> Your task
Output the data exactly, with every line intact.

Stored records:
::::::::

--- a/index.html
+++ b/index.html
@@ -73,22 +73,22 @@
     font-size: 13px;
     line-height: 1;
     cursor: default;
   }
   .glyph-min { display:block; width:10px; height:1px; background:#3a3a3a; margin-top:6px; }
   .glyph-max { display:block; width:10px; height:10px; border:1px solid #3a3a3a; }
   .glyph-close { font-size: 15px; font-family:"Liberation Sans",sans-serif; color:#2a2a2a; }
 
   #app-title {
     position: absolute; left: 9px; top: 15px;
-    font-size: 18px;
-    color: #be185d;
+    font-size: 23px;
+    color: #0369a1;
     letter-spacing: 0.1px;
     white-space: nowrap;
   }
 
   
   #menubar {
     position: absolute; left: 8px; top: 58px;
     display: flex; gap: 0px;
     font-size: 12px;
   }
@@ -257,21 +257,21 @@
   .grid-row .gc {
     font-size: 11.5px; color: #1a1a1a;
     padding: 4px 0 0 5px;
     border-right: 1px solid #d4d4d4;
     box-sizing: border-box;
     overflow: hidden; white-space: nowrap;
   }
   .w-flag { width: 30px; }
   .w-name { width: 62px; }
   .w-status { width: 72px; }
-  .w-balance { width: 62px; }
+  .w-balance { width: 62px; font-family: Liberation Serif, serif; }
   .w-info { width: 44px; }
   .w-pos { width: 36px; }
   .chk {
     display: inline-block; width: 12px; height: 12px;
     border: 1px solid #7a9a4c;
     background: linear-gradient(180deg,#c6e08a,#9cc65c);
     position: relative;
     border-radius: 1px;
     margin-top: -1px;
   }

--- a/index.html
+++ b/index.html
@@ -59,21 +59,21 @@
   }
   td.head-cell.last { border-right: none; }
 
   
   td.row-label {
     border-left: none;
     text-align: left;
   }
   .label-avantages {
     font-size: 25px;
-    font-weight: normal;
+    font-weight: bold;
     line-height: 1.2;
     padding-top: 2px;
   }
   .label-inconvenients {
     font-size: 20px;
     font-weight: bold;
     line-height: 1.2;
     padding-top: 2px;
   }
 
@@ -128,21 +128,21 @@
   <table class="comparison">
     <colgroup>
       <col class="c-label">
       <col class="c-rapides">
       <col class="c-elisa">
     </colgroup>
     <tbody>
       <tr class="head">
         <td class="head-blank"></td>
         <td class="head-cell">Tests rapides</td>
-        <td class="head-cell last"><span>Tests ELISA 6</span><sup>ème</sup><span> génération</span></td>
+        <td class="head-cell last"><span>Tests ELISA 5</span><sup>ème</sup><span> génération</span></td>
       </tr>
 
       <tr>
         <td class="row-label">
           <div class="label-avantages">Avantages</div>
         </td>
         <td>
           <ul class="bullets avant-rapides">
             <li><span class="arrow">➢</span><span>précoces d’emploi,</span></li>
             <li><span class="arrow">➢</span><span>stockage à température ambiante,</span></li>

::::::::

> Reply to the exercise
--- a/index.html
+++ b/index.html
@@ -73,22 +73,22 @@
     font-size: 13px;
     line-height: 1;
     cursor: default;
   }
   .glyph-min { display:block; width:10px; height:1px; background:#3a3a3a; margin-top:6px; }
   .glyph-max { display:block; width:10px; height:10px; border:1px solid #3a3a3a; }
   .glyph-close { font-size: 15px; font-family:"Liberation Sans",sans-serif; color:#2a2a2a; }
 
   #app-title {
     position: absolute; left: 9px; top: 15px;
-    font-size: 18px;
-    color: #be185d;
+    font-size: 23px;
+    color: #0369a1;
     letter-spacing: 0.1px;
     white-space: nowrap;
   }
 
   
   #menubar {
     position: absolute; left: 8px; top: 58px;
     display: flex; gap: 0px;
     font-size: 12px;
   }
@@ -257,21 +257,21 @@
   .grid-row .gc {
     font-size: 11.5px; color: #1a1a1a;
     padding: 4px 0 0 5px;
     border-right: 1px solid #d4d4d4;
     box-sizing: border-box;
     overflow: hidden; white-space: nowrap;
   }
   .w-flag { width: 30px; }
   .w-name { width: 62px; }
   .w-status { width: 72px; }
-  .w-balance { width: 62px; }
+  .w-balance { width: 62px; font-family: Liberation Serif, serif; }
   .w-info { width: 44px; }
   .w-pos { width: 36px; }
   .chk {
     display: inline-block; width: 12px; height: 12px;
     border: 1px solid #7a9a4c;
     background: linear-gradient(180deg,#c6e08a,#9cc65c);
     position: relative;
     border-radius: 1px;
     margin-top: -1px;
   }

--- a/index.html
+++ b/index.html
@@ -59,21 +59,21 @@
   }
   td.head-cell.last { border-right: none; }
 
   
   td.row-label {
     border-left: none;
     text-align: left;
   }
   .label-avantages {
     font-size: 25px;
-    font-weight: normal;
+    font-weight: bold;
     line-height: 1.2;
     padding-top: 2px;
   }
   .label-inconvenients {
     font-size: 20px;
     font-weight: bold;
     line-height: 1.2;
     padding-top: 2px;
   }
 
@@ -128,21 +128,21 @@
   <table class="comparison">
     <colgroup>
       <col class="c-label">
       <col class="c-rapides">
       <col class="c-elisa">
     </colgroup>
     <tbody>
       <tr class="head">
         <td class="head-blank"></td>
         <td class="head-cell">Tests rapides</td>
-        <td class="head-cell last"><span>Tests ELISA 6</span><sup>ème</sup><span> génération</span></td>
+        <td class="head-cell last"><span>Tests ELISA 5</span><sup>ème</sup><span> génération</span></td>
       </tr>
 
       <tr>
         <td class="row-label">
           <div class="label-avantages">Avantages</div>
         </td>
         <td>
           <ul class="bullets avant-rapides">
             <li><span class="arrow">➢</span><span>précoces d’emploi,</span></li>
             <li><span class="arrow">➢</span><span>stockage à température ambiante,</span></li>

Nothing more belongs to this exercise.